Data Structures- Hashmaps, Sets, Hash Tables, Hashing and Collisions
Observing hashmaps with python dictionaries
What is a Hashtable/Hashmap?
A hashtable is a data structure with a collection of key-value pairs, where each key maps to a value, and the keys must be unique and hashable.
- In Python there is a built in hashtable known as a dictionary.
The primary purpose of a hashtable is to provide efficient lookup, insertion, and deletion operations. When an element is to be inserted into the hashtable, a hash function is used to map the key to a specific index in the underlying array that is used to store the key-value pairs. The value is then stored at that index. When searching for a value, the hash function is used again to find the index where the value is stored.
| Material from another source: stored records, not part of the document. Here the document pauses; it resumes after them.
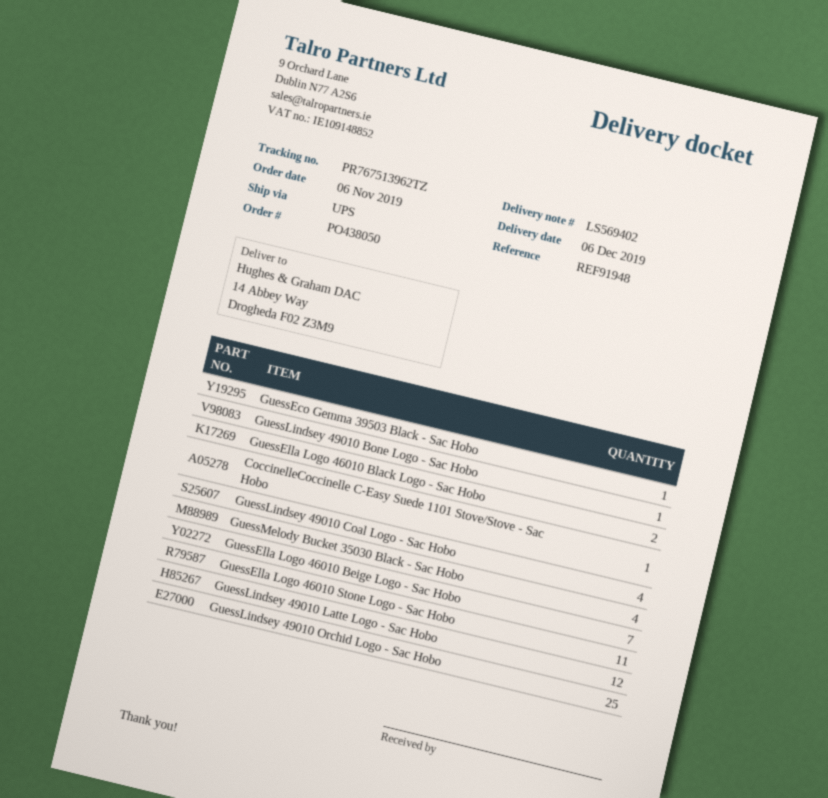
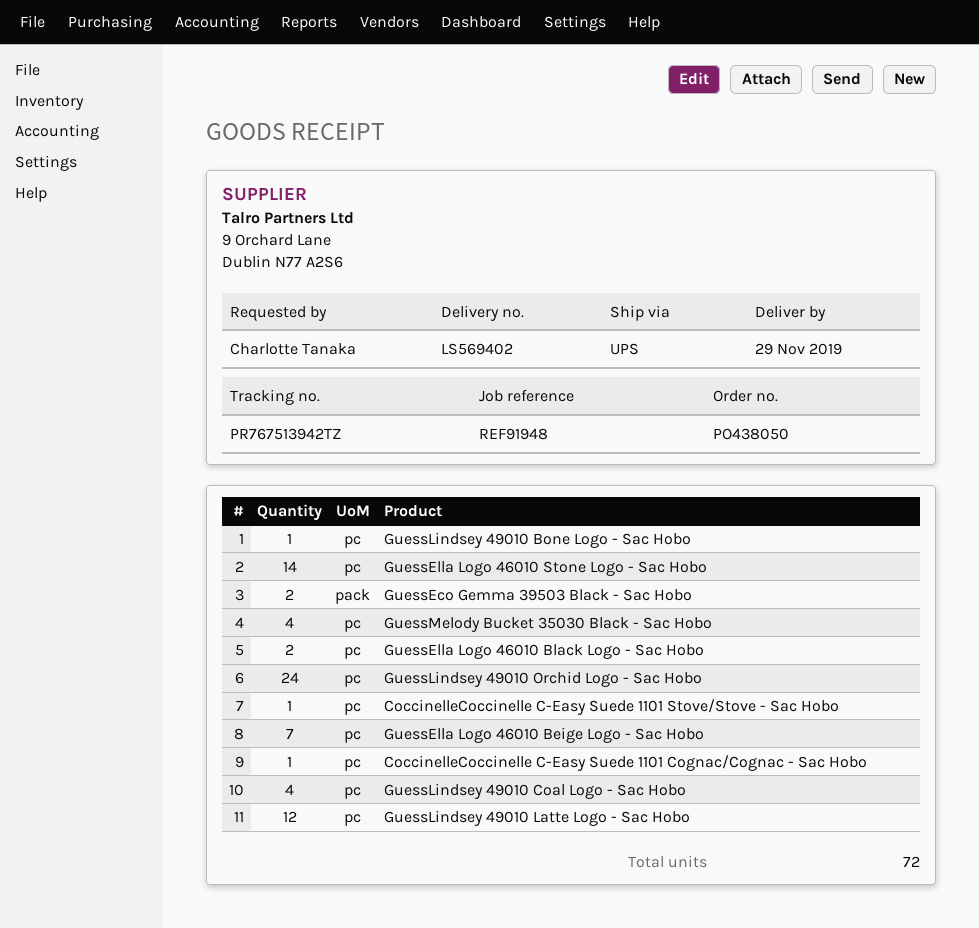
delivery date: 2019-12-06 -> 2019-11-29
tracking number: PR767513962TZ -> PR767513942TZ
GuessEco Gemma 39503 Black - Sac Hobo: 1 -> 2
GuessElla Logo 46010 Stone Logo - Sac Hobo: 11 -> 14
GuessLindsey 49010 Orchid Logo - Sac Hobo: 25 -> 24
CoccinelleCoccinelle C-Easy Suede 1101 Cognac/Cognac - Sac Hobo: none -> 1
The key advantage of a hashtable over other data structures like arrays and linked lists is its average-case time complexity for lookup, insertion, and deletion operations.
-
The typical time complexity of a hashtable is O(1).
-
Looking for a value in a dictionary would have a time complexity of O(1), because each key only has 1 value. If you know what the key is you will know what the value is.
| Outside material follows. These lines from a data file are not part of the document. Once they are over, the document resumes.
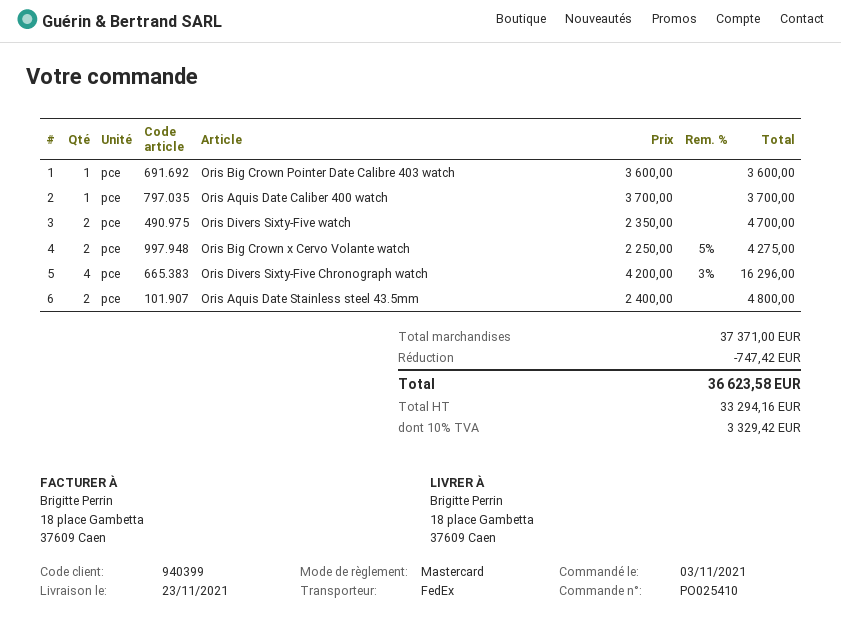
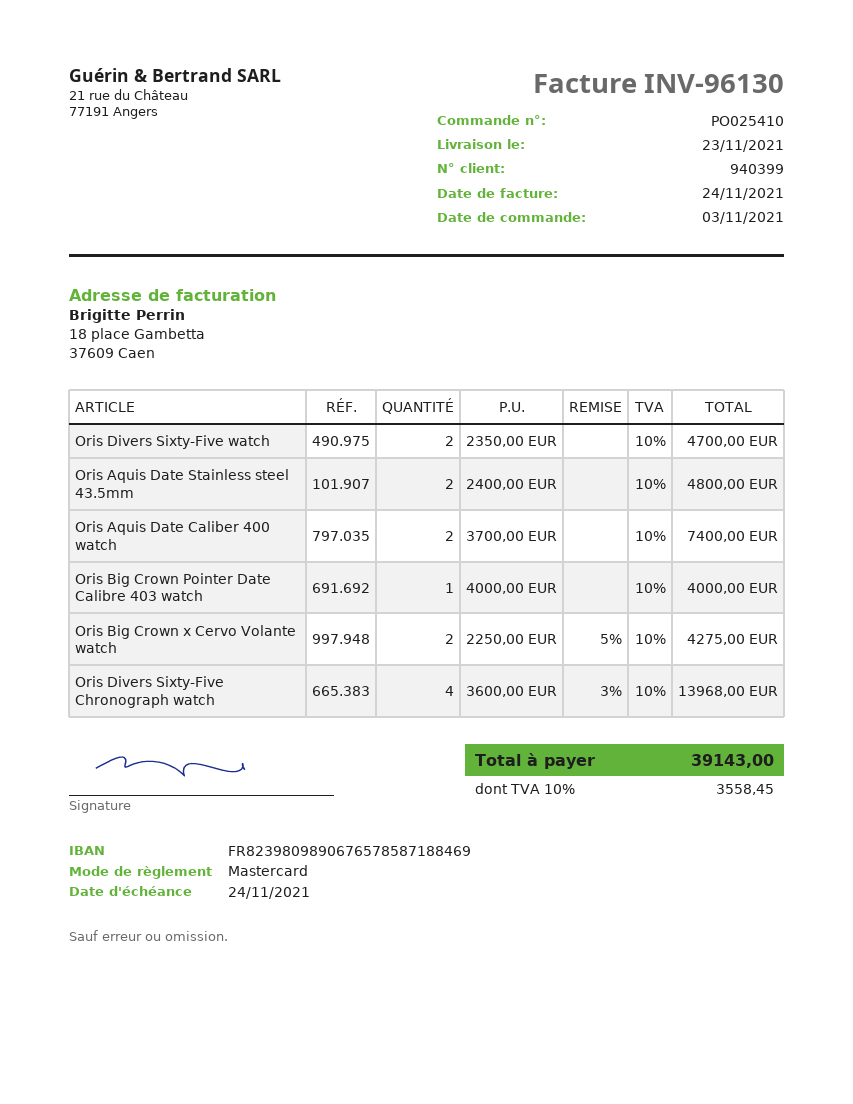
Oris Big Crown Pointer Date Calibre 403 watch: 1 x 3600.00 = 3600.00 -> 1 x 4000.00 = 4000.00
Oris Aquis Date Caliber 400 watch: 1 x 3700.00 = 3700.00 -> 2 x 3700.00 = 7400.00
Oris Divers Sixty-Five Chronograph watch: 4 x 4200.00 - 3% = 16296.00 -> 4 x 3600.00 - 3% = 13968.00
discount: 747.42 -> none
tax: 10% = 3329.42 -> 10% = 3558.45
total: 36623.58 -> 39143.00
What is Hashing and Collision?
Hashing is the process of mapping a given key to a value in a hash table or hashmap, using a hash function. The hash function takes the key as input and produces a hash value or hash code, which is then used to determine the index in the underlying array where the value is stored. The purpose of hashing is to provide a quick and efficient way to access data, by eliminating the need to search through an entire data structure to find a value.
However, it is possible for two different keys to map to the same hash value, resulting in a collision. When a collision occurs, there are different ways to resolve it, depending on the collision resolution strategy used.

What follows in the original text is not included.